■ Task to complete: The reply should hold every entry exactly as written and none of the pictures.

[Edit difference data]
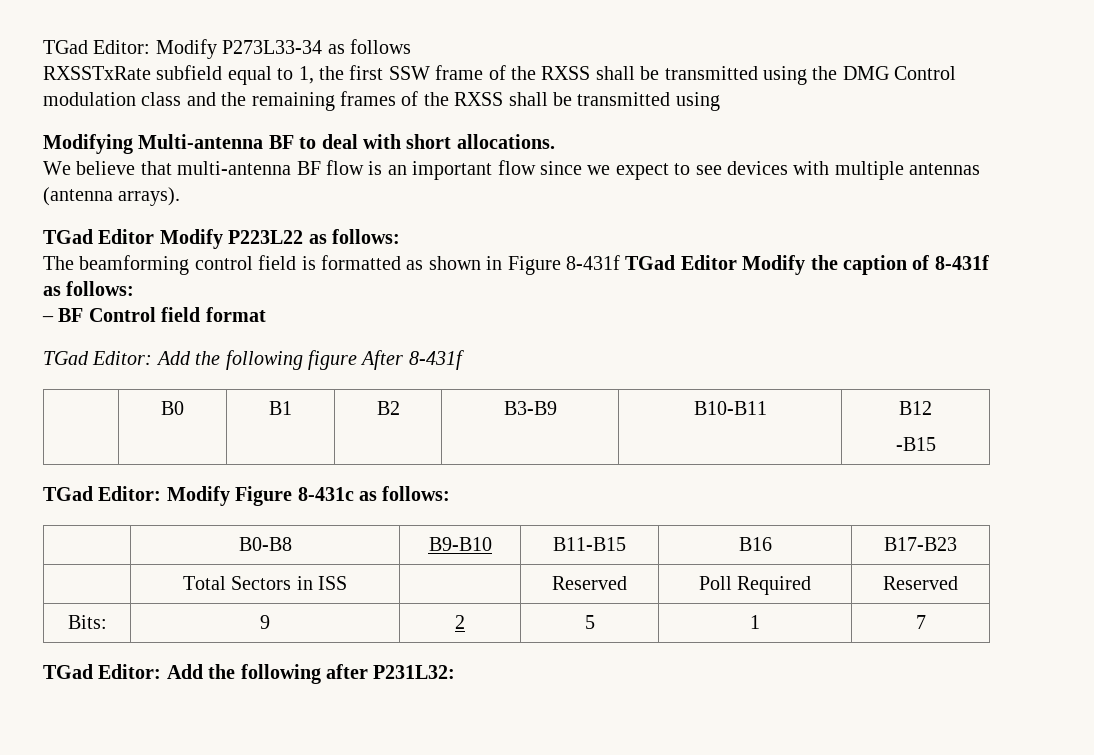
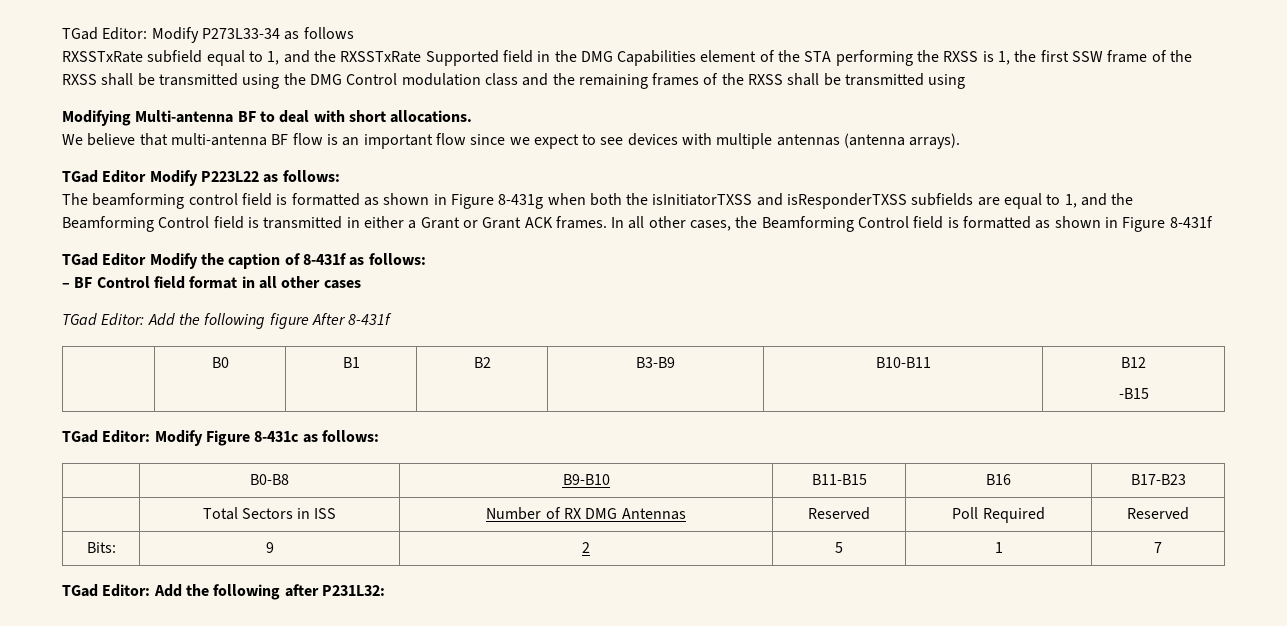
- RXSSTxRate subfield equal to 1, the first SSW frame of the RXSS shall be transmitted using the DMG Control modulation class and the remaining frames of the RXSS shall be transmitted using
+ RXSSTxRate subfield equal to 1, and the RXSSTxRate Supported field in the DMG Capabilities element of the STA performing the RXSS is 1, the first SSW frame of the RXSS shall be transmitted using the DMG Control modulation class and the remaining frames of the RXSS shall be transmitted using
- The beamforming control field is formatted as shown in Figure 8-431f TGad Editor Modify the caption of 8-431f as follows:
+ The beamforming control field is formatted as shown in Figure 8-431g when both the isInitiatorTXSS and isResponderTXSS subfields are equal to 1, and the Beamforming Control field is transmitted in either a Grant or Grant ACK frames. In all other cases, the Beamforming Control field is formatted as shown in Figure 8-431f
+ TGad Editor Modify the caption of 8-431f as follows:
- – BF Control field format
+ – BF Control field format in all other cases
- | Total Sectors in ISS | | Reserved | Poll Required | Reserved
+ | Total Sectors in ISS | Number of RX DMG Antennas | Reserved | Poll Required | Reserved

■ Response for this exercise:
- RXSSTxRate subfield equal to 1, the first SSW frame of the RXSS shall be transmitted using the DMG Control modulation class and the remaining frames of the RXSS shall be transmitted using
+ RXSSTxRate subfield equal to 1, and the RXSSTxRate Supported field in the DMG Capabilities element of the STA performing the RXSS is 1, the first SSW frame of the RXSS shall be transmitted using the DMG Control modulation class and the remaining frames of the RXSS shall be transmitted using
- The beamforming control field is formatted as shown in Figure 8-431f TGad Editor Modify the caption of 8-431f as follows:
+ The beamforming control field is formatted as shown in Figure 8-431g when both the isInitiatorTXSS and isResponderTXSS subfields are equal to 1, and the Beamforming Control field is transmitted in either a Grant or Grant ACK frames. In all other cases, the Beamforming Control field is formatted as shown in Figure 8-431f
+ TGad Editor Modify the caption of 8-431f as follows:
- – BF Control field format
+ – BF Control field format in all other cases
- | Total Sectors in ISS | | Reserved | Poll Required | Reserved
+ | Total Sectors in ISS | Number of RX DMG Antennas | Reserved | Poll Required | Reserved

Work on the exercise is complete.